Definition
If $V$ is a finite dimensional vector space then we say that the norm $||\cdot||_1$ and $||\cdot||_2$ are equivalent if and only if there exist two positive constant $m$ and $M$ such that $$ m||v||_1\le||v||_2\le M||v||_2 $$ for any $v\in V$.
Lemma
If $V$ is a finite dimensional vector space then the function $||\cdot||_\infty:V\rightarrow\Bbb R^+_0$ defined through the condition $$ ||v||_\infty:=\max_{i=1,...,n}|v_i| $$ is a norm in $V$.
Theorem
If $V$ is a finite dimensional vector space then all norm in $V$ are equivalent.
Clearly if $||\cdot||$ is a norm in $V$ then by triangle inequality $$ ||v||\le M\cdot||v||_\infty $$ where $M:=\max_{i=1,...,n}||e_i||$ for any basis $\mathcal{B}:=\{e_1,...,e_n\}$.

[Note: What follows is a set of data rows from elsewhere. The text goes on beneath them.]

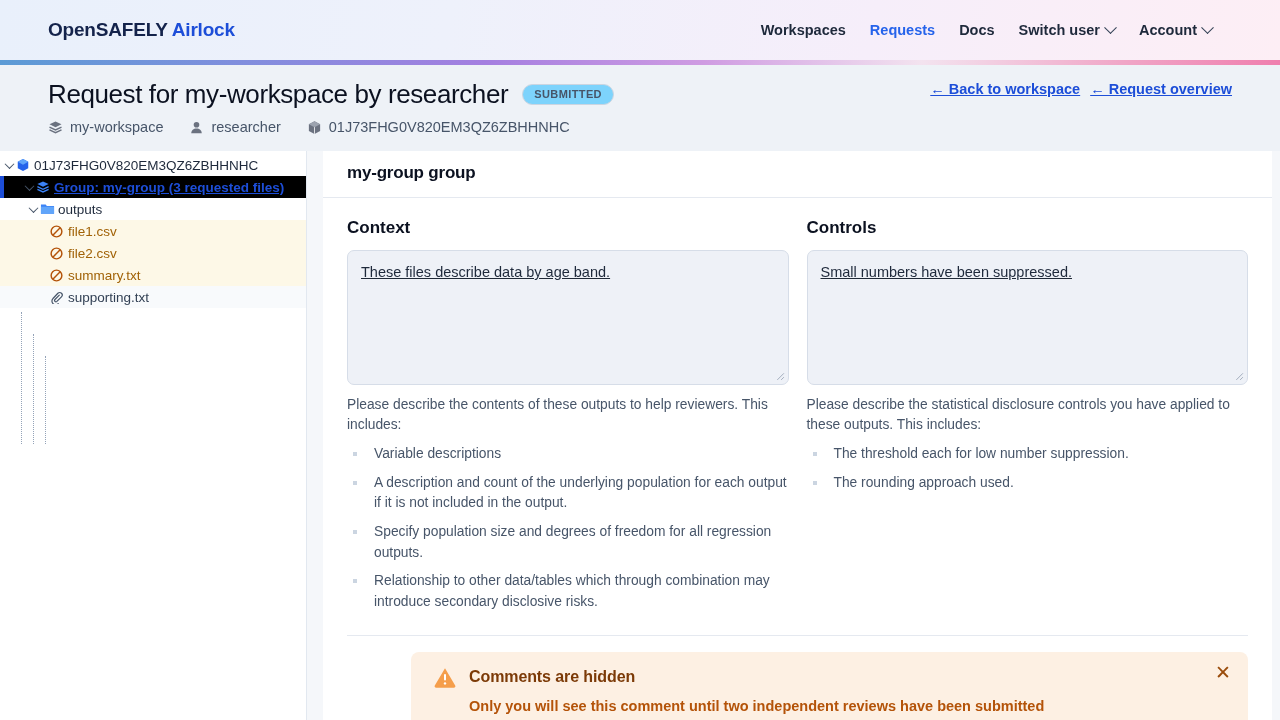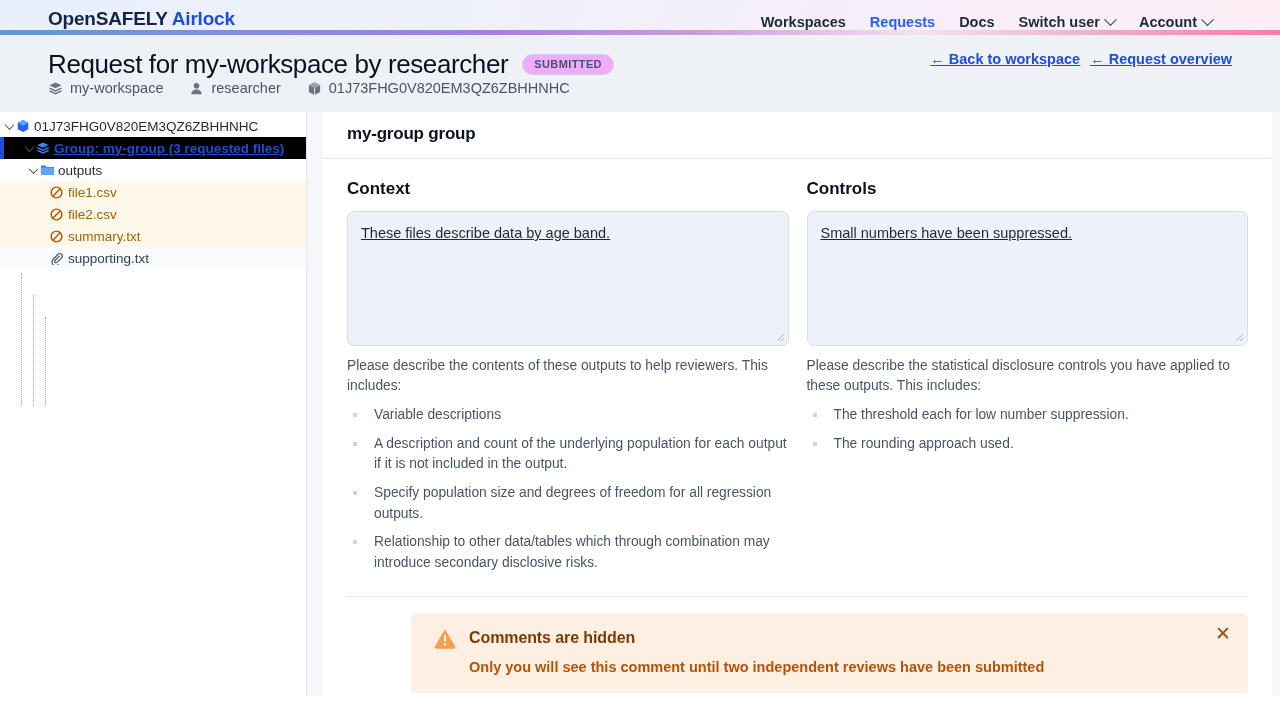--- a/index.html
+++ b/index.html
@@ -8,23 +8,23 @@
     width: 1280px; height: 720px;
     overflow: hidden;
     background: #ffffff;
     font-family: "Liberation Sans", sans-serif;
     color: #1f2937;
   }
 
   
   .navbar {
     position: relative;
-    height: 30px;
-    display: flex;
-    align-items: flex-end;
+    height: 60px;
+    display: flex;
+    align-items: center;
     background: linear-gradient(100deg, #e9f0fb 0%, #eef1fb 35%, #f6eefa 68%, #fdeef5 100%);
     padding: 0 16px 0 48px;
   }
   .brand {
     font-size: 19px;
     font-weight: bold;
     letter-spacing: -0.2px;
     white-space: nowrap;
   }
   .brand .brand-open { color: #14234b; }
@@ -72,34 +72,35 @@
   .page-title {
     font-size: 26px;
     font-weight: normal;
     letter-spacing: -0.4px;
     color: #0b1120;
     margin: 0;
     white-space: nowrap;
   }
   .status-badge {
     display: inline-block;
-    background: #f0abfc;
+    background: #7dd3fc;
     border: 1px solid #cbd5e1;
     border-radius: 999px;
     padding: 3px 11px 4px;
     font-size: 11px;
     font-weight: bold;
     letter-spacing: 0.4px;
     color: #475569;
     white-space: nowrap;
   }
   .meta-row {
     display: flex;
     align-items: center;
     gap: 26px;
+    margin-top: 9px;
   }
   .meta-item {
     display: flex;
     align-items: center;
     gap: 7px;
     font-size: 14.5px;
     color: #475569;
     white-space: nowrap;
   }
   .meta-item svg { flex: none; }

Unfortunately I can't prove the other inequality. So could someone help me, please?
Method 1
Suppose There are no $D>0$ s.t. for all $x\in V$, $\|x\|\geq D\|x\|_\infty $. This mean that $$\forall n\in\mathbb N^*, \exists x_n\in V: \|x_n\|\leq \frac{\|x_n\|_\infty }{n}.$$
Instead of considering $y_n=\frac{x_n}{\|x_n\|_\infty }$, we can suppose WLOG that $\|x_n\|_\infty =1$ for all $n$. Therefore, by Bolzano-Weierstrass, there is a subsequence (still denoted $(x_n)$) that converges to $x$. Since a norm is continuous, you have $$\|x\|=\lim_{n\to \infty }\|x_n\|=0,$$ and thus $x=0$, but on the other hand, $$\|x\|_\infty =\lim_{n\to \infty }\|x_n\|_\infty =1,$$ which is a contradiction.
Method 2
You have that $\|\cdot \|$ is continuous on $$S=\{x\in V\mid \|x\|_\infty =1\},$$ which is compact. Therefore, there are $x_0,x_1\in S$, s.t. for all $x\in S$, $$0<\|x_0\|\leq \|x\|\leq \|x_1\|.$$ Since $$S=\left\{\frac{y}{\|y\|_\infty }\mid y\in V-\{0\}\right\},$$ you get the wished result.